Animated QR Code Logo

There was a public service announcement I saw on TV in France which had a QR Code permanently displayed next to the chyron. It was amusing to me because the graphic was all white, so when the video behind it was light in color, the QR Code became unintelligible. I snapped a few quick shots as examples.

QR Code on TV in France on a black background
QR Code on TV on a black background
QR Code on TV in France on a white background
QR Code on TV on a white background

The double irony is that because they inverted the colors of the QR Code, many readers can’t decode it even when the background happens to be dark! (What’s white in the codes above should be black on a white background.) I struggled to get ZXing to decode it until I manually inverted the colors in Gimp. Same with the QR Droid app. And what does it encode, you might be curious to know? A generic Facebook page URL:
http://www.facebook.com/consomag.TV?fref=ts

That would have been the end of my post, but I also took a few shots of the logo for the organization behind the commercial, Conso Mag. I thought the way they incorporated the QR Code as a design element in their logo was pretty creative and novel.
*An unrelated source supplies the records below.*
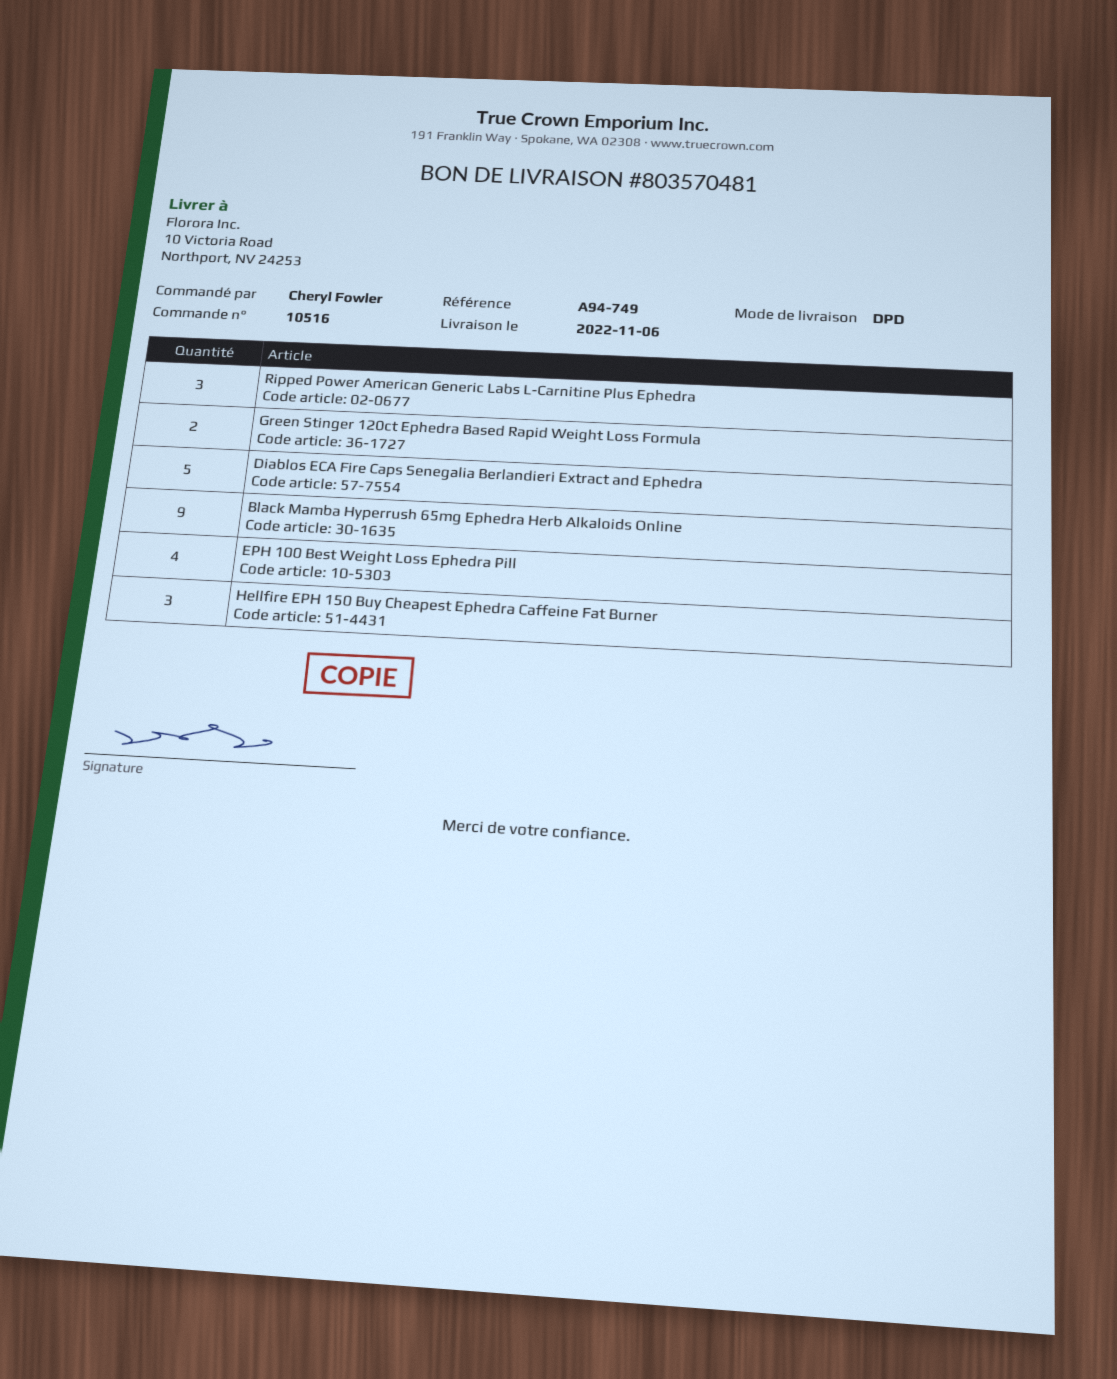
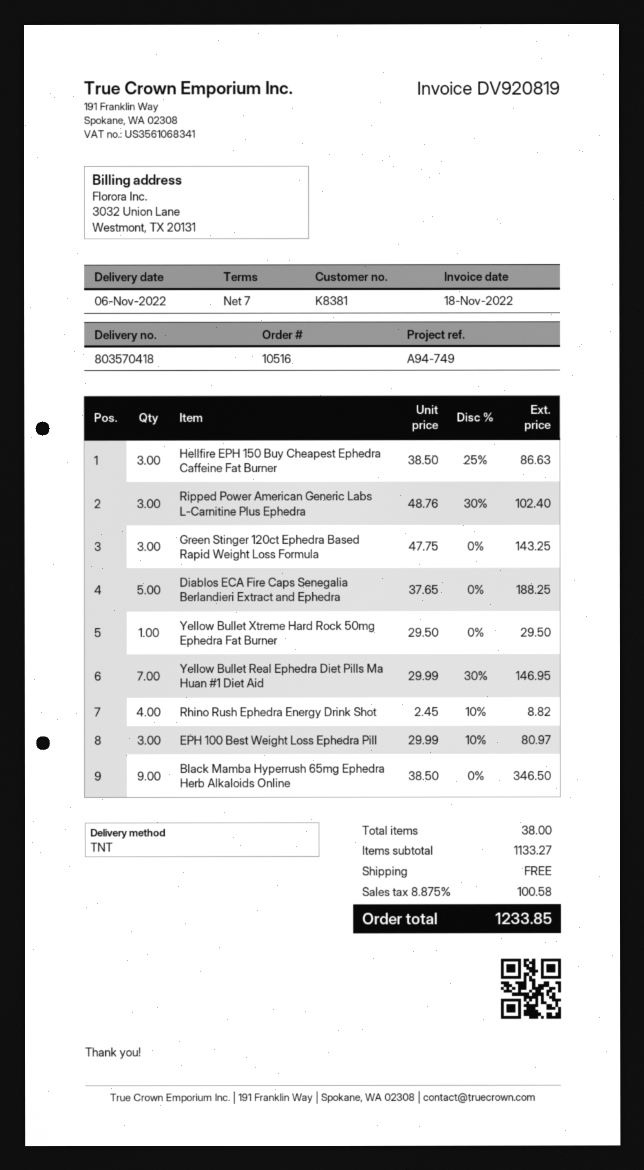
delivery note number: 803570481 -> 803570418
shipping method: DPD -> TNT
Green Stinger 120ct Ephedra Based Rapid Weight Loss Formula: 2 -> 3
EPH 100 Best Weight Loss Ephedra Pill: 4 -> 3
Yellow Bullet Xtreme Hard Rock 50mg Ephedra Fat Burner: none -> 1
Yellow Bullet Real Ephedra Diet Pills Ma Huan #1 Diet Aid: none -> 7
Rhino Rush Ephedra Energy Drink Shot: none -> 4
Frames from Conso Mag's animated logo on TV
Frames from Conso Mag’s animated logo on TV

On a whim I spent some time cropping and resizing the photos so I could turn them into an animated GIF. Only later did I check their website and discover that several of the commercials were playing on the homepage. I downloaded one of the videos (which were easily accessible as MP4s) and used ffmpeg to extract 91 frames of the logo animation (@25fps), cropped to 300×300 pixels. The total combined file size of all the images (as PNGs) came to 4.5 megabytes. Using ImageMagick’s convert utility to turn them into an animated GIF (without any optimizations) brought it down to 3.3 megabytes. Not bad as a proof-of-concept, but a little bloated to put on my blog—which gave me a nice puzzle to work on in France whenever I had a little free time.

First I explored the various optimizations that are baked into the convert command. I was able to get the best results with -layers OptimizeTransparency, which brought the file size down to 2.5 megabytes. Reducing the animation to just 16 colors seemed promising, as it shaved off another megabyte, but the resulting animation started to exhibit unattractive dithering in the otherwise solid background. Grrr.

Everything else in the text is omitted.